Tien Yi-Wei in Ghosts of the Landwehr Canal, directed by Wang Ping-Hsiang, Berliner Ringtheater, Berlin, 2023, performance documentation. Photo: Ulf Germann
Front to back: Moritz Sauer, Tien Yi-Wei, and Wu Po-Fu Ghosts of the Landwehr Canal, directed by Wang Ping-Hsiang, Berliner Ringtheater, Berlin, 2023, performance documentation. Photo: Toni Petraschk
The play was ingeniously staged; its use of media screens was visually innovative; its characters were the right amount of vulgar, while remaining articulate; and the audience laughed repeatedly. Jeppesen’s construct managed to tick a vast range of in-the-moment topics without feeling like too much discourse chase. Its punch at the cliché Berlin party paradox – that of the scene’s unethical drug sourcing contradicting its own supposed social ideals – felt like a tired criticism, but I'll let it pass without objection, because any reminder that the bottom line is an ongoing class war forever legitimizes the happening of any cultural soirée.
Outside the venue, an American stranger breaks the ice by asking if Berlin is really the capital of failed suicides and if ghosts run the streets of Kreuzberg at night. I answer with a meager “yes,” but my argument only gains sustenance as I numb myself with quality screentime surfing the U8. Someone posted: “My son just told me that ‘tradition’ is just peer pressure from dead people.” Someone else replied: “Not us being bullied by ghosts.”

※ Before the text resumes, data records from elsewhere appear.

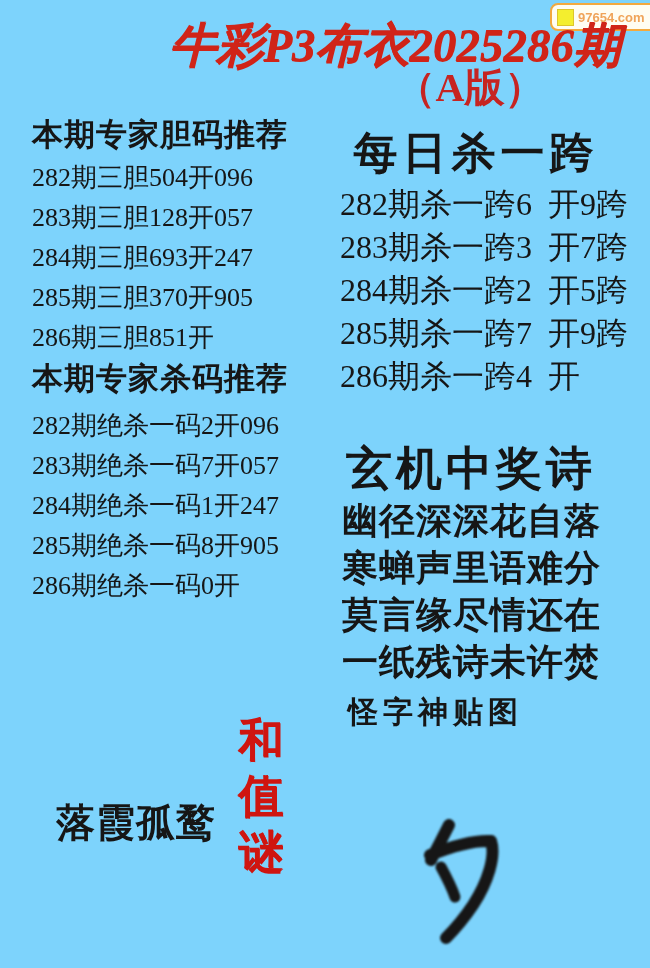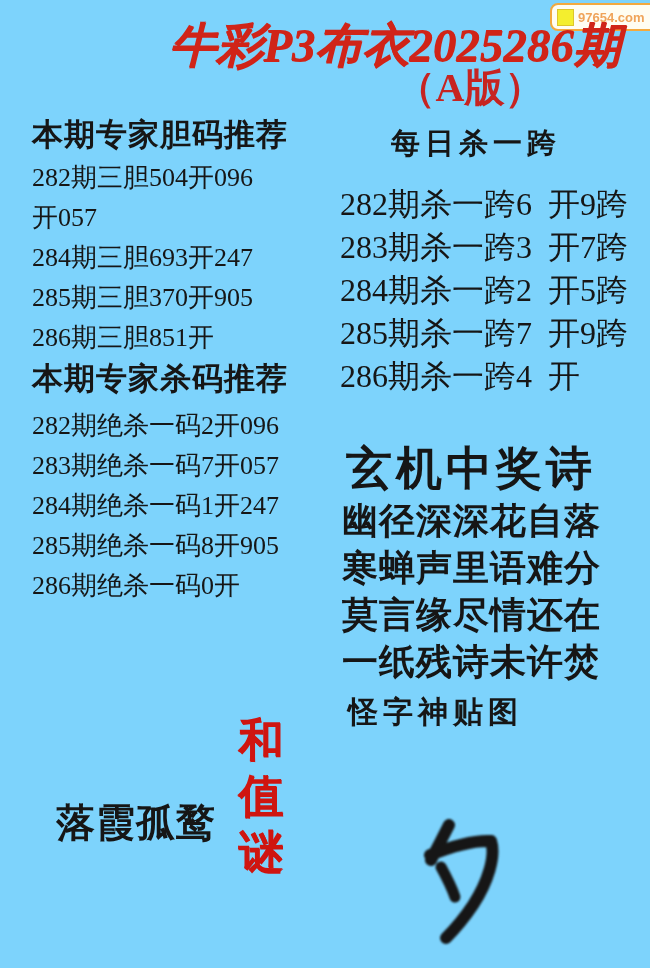--- a/index.html
+++ b/index.html
@@ -43,7 +43,7 @@
   .sha-title{left:32px;top:358px;font-size:31px;letter-spacing:1px;}
   .sha-rows{left:32px;top:406px;width:263px;font-size:26px;line-height:40px;overflow:hidden;}
 
-  .kua-title{left:332px;top:124px;width:288px;text-align:center;font-size:29px;font-weight:600;letter-spacing:5px;}
+  .kua-title{left:332px;top:124px;width:288px;text-align:center;font-size:44px;font-weight:600;letter-spacing:5px;}
   .kua-rows{left:340px;top:183px;font-size:32px;line-height:43px;}
   .kua-rows .open{margin-left:16px;}
 

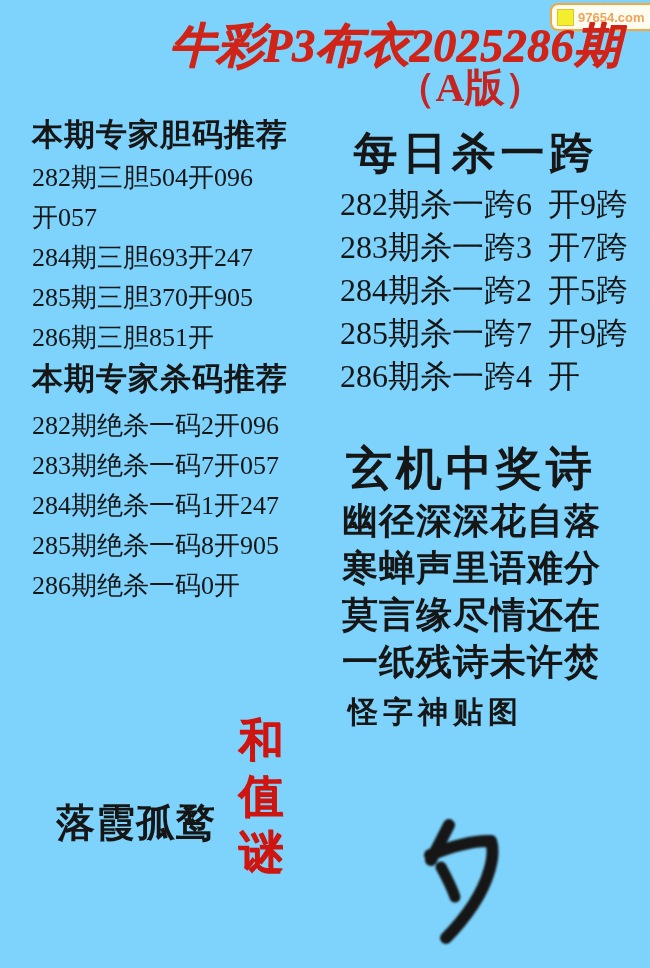--- a/index.html
+++ b/index.html
@@ -85,6 +85,7 @@
       <span class="open">开096</span>
     </div>
     <div class="row">
+      <span>283期三胆128</span>
       <span class="open">开057</span>
     </div>
     <div class="row">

the hustle and bustle of any metropolis produces forms of jadedness that, in their most extreme, can be confused for immortality.
As a Berliner, I don’t consider myself bullied into our traditionally low working morale, our collective tendency to procrastinate, or our habitually unquestioned debauchery. Under the watchful gaze of our infamous TV Tower, ghosts and suicides assume a different shade. Comparing oneself to the seasonal spring, there are so many ways to think about the unlikelihood today of feeling reborn and whether our anthropogenic inability to reverse change means hanging around like animations of flute-playing skeletons straight out of an Özgür Kar videographic display. I think people move to Berlin to live on their own terms, and I deduce they’d prefer to die that way, too. Then again, the hustle and bustle of any metropolis produces forms of jadedness that, in their most extreme, can be confused for immortality, and many here tend to forget the finitude of their own stays. We are haunted, we haunt ourselves; death is close and infinitely far away.

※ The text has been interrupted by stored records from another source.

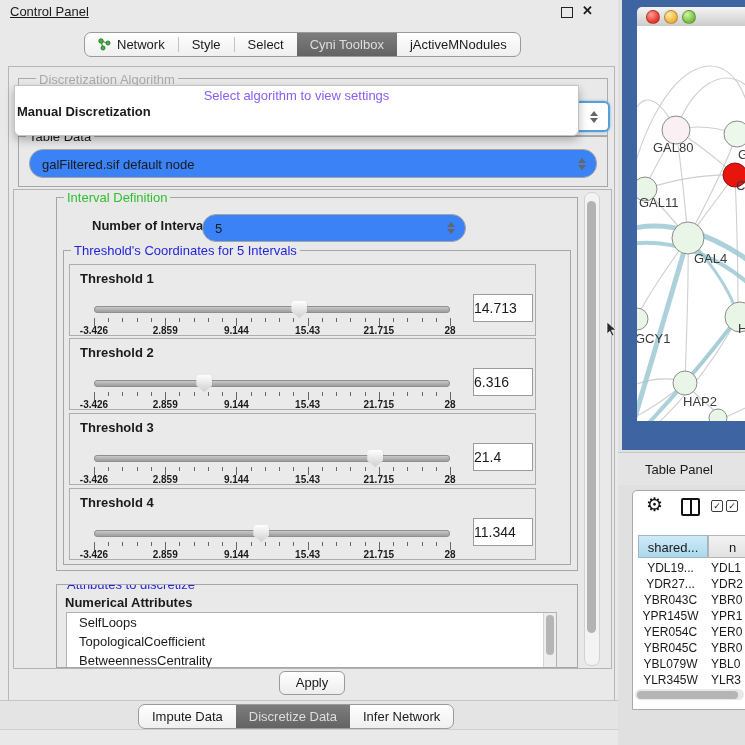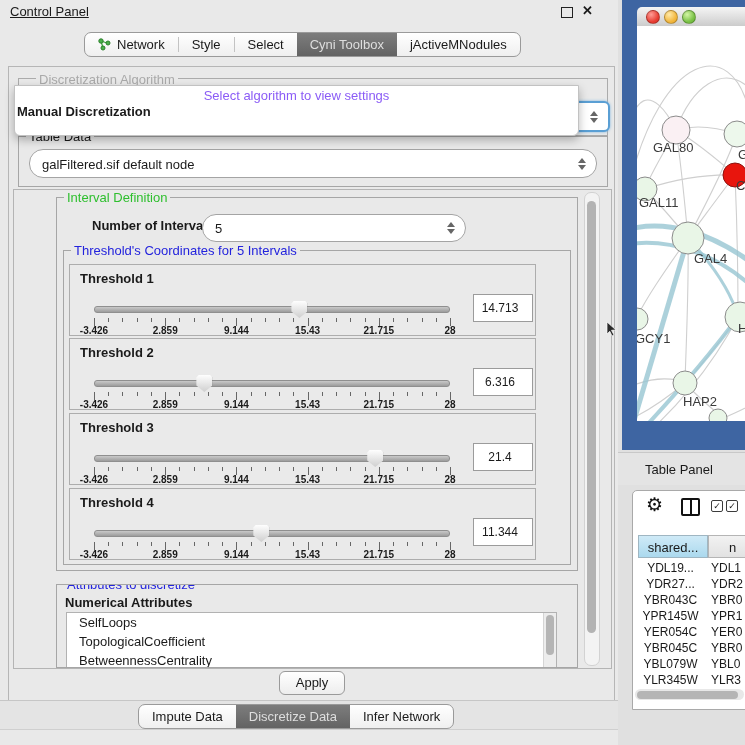--- a/index.html
+++ b/index.html
@@ -39,7 +39,7 @@
   .legend.blue{color:#2323dd;}
   
   #td-group{left:18px;top:136px;width:588px;height:49px;}
-  .combo{background:#ffffff;border:1px solid #a4a4a4;border-radius:14px;font-size:13px;}
+  .combo{background:#3b82f6;border:1px solid #a4a4a4;border-radius:14px;font-size:13px;}
   .combo .txt{position:absolute;left:12px;top:50%;transform:translateY(-50%);white-space:nowrap;}
   .spinner{position:absolute;right:9px;top:50%;transform:translateY(-50%);width:9px;height:12px;}
   .spinner i{position:absolute;left:0;width:0;height:0;border-left:4.5px solid transparent;border-right:4.5px solid transparent;}

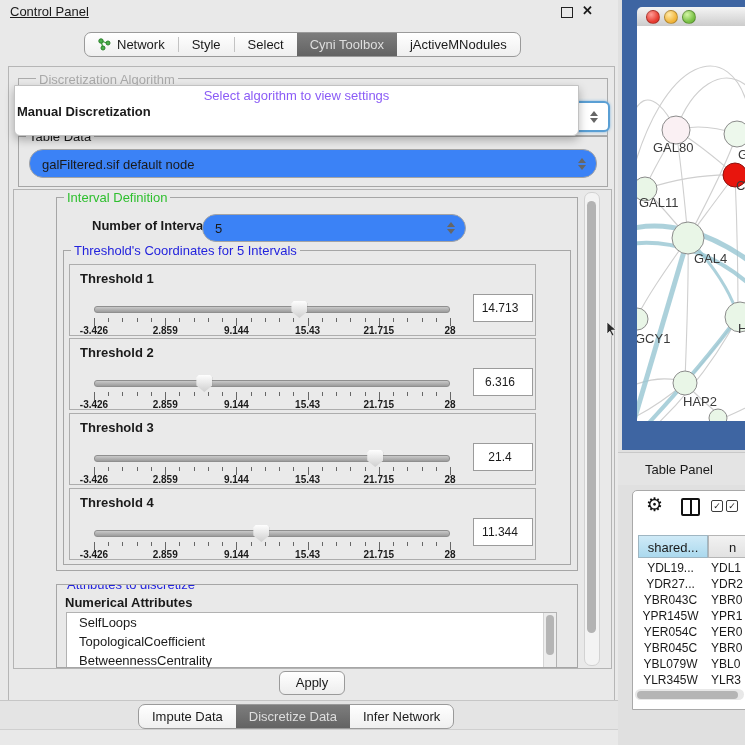--- a/index.html
+++ b/index.html
@@ -68,7 +68,7 @@
   .ticklabels{position:absolute;left:24px;top:60px;width:356px;height:10px;}
   .ticklabels span{position:absolute;transform:translateX(-50%);font-size:10px;font-weight:bold;white-space:nowrap;}
   .vbox{position:absolute;left:403px;top:29px;width:52px;height:26px;background:#fff;border:1px solid #9b9b9b;
-        font-size:12px;line-height:26px;text-align:center;padding-right:6px;box-sizing:content-box;}
+        font-size:14px;line-height:26px;text-align:left;padding-right:6px;box-sizing:content-box;}
   
   #attr-group{left:42px;top:394px;width:520px;height:82px;overflow:hidden;}
   #attr-title{left:8px;top:10px;font-size:13px;font-weight:bold;}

“What the hell is ‘The Palliative Turn’?” the American stranger asks, picking up a magazine from the stash of books crowding my desk. As I struggle to put my pants back on, I gasp, thinking this whole suicidal, humanities-undergrad look is becoming increasingly passé. Wanting to break patterns, I venture that it’s a manifesto by an interdisciplinary group of artists, comedians, kinesiologists, critics, philosophers, palliative care experts, and curators turned morticians, all of whom share an interest in nihilism’s potential to frame nicer, more realistic, and more genuine ways of art creation under the credo of indulging in the relief that it will all just drift away. “The apocalypse calls for Palliative Pilates,” I conclude, giving my guest a sign to please not, under any circumstance, make himself at home. Instead, oversaturated on contemporary discourse, I flicker through The Waste Land (1922):
Your arms full, and your hair wet, I could not
Speak, and my eyes failed, I was neither
Living nor dead, and I knew nothing,
Looking into the heart of light, the silence.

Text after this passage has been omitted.